Bon, le problème, c’est qu’entretemps les activités humaines ont aussi occupé son espace et cela crée une concurrence assez malsaine.
Le projet Rhône 3 tente de rééquilibrer cette situation en rendant un peu de l’espace que les activités humaines ont pris au fleuve.
Si on pose la question du financement de cette vaste opération de revification de notre plaine il s’agit, en fait, pour les initiants, de ne rien redonner au fleuve et de l’enfermer entre deux murs bien solides et bien bétonné du haut jusqu’en bas.

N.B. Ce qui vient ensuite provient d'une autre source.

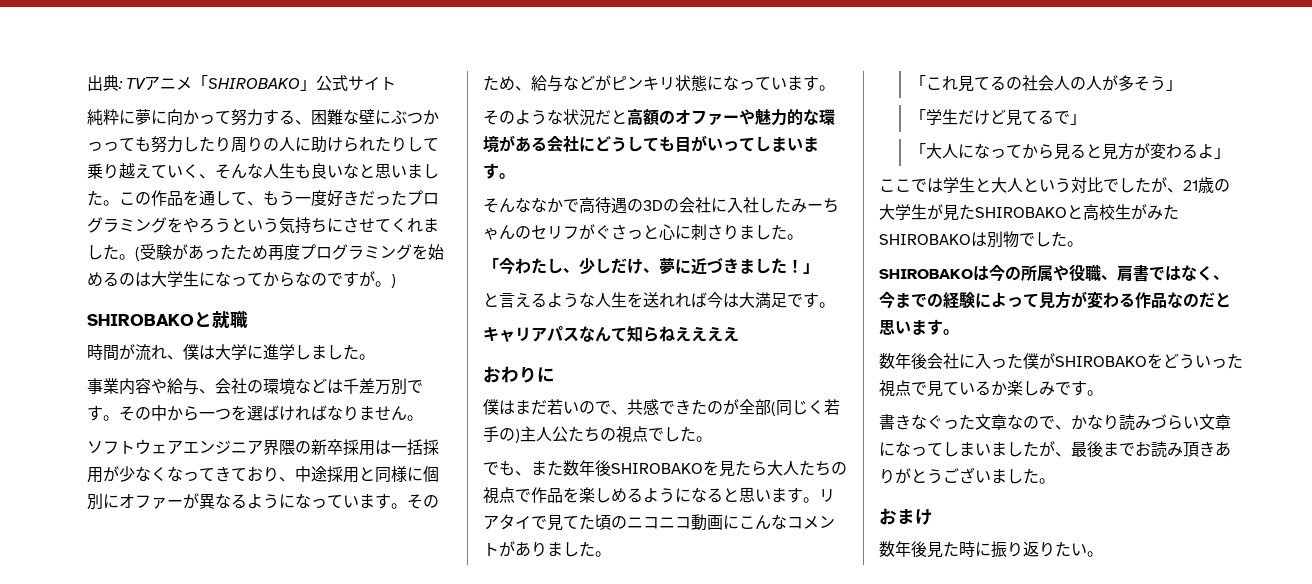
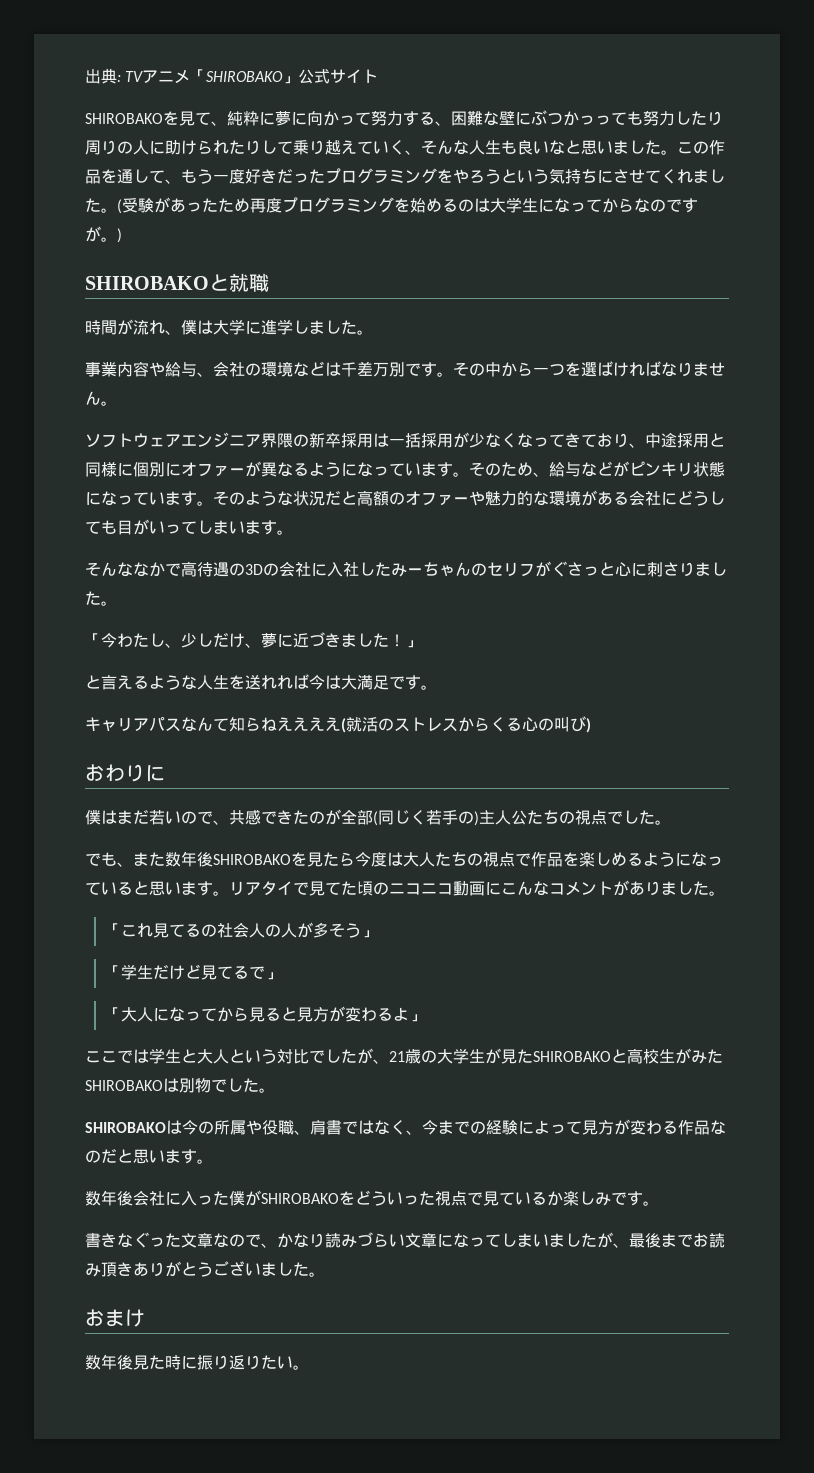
(397, 83) none -> [85,111,227,126] SHIROBAKOを見て、
(835, 88) // -> (213, 503) none
(739, 334) none -> [341,716,591,733] (就活のストレスからくる心の叫び)
(767, 468) none -> [355,852,403,867] 今度は
(707, 495) none -> [707,856,723,866] [85,882,117,895] ってい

Si on aborde la question avec à l’esprit la beauté du paysage et la qualité de la vie de la plupart des valaisans qui habitent cette plaine le choix devrait être vite fait. Un Rhône folâtrant un peu dans des espaces de nature et permettant aussi de développer des activités de loisir et de tourisme devrait nous séduire, cela d’autant plus que notre avenir touristique, en montagne, est un peu critique par rapport au réchauffement climatique et au Weber et autre LAT.
Il est clair que cela ne va pas se faire sans quelques sacrifices mais il s’agit du bienêtre et de la sécurité du plus grand nombre.
Ramus ne disait-il pas que “la chance du Valais était d’avoir le Rhône pour mesurer la terre et le Cervin pour mesurer le ciel“. Alors redonnons lui un peu d’espace vital, pour lui et pour nous.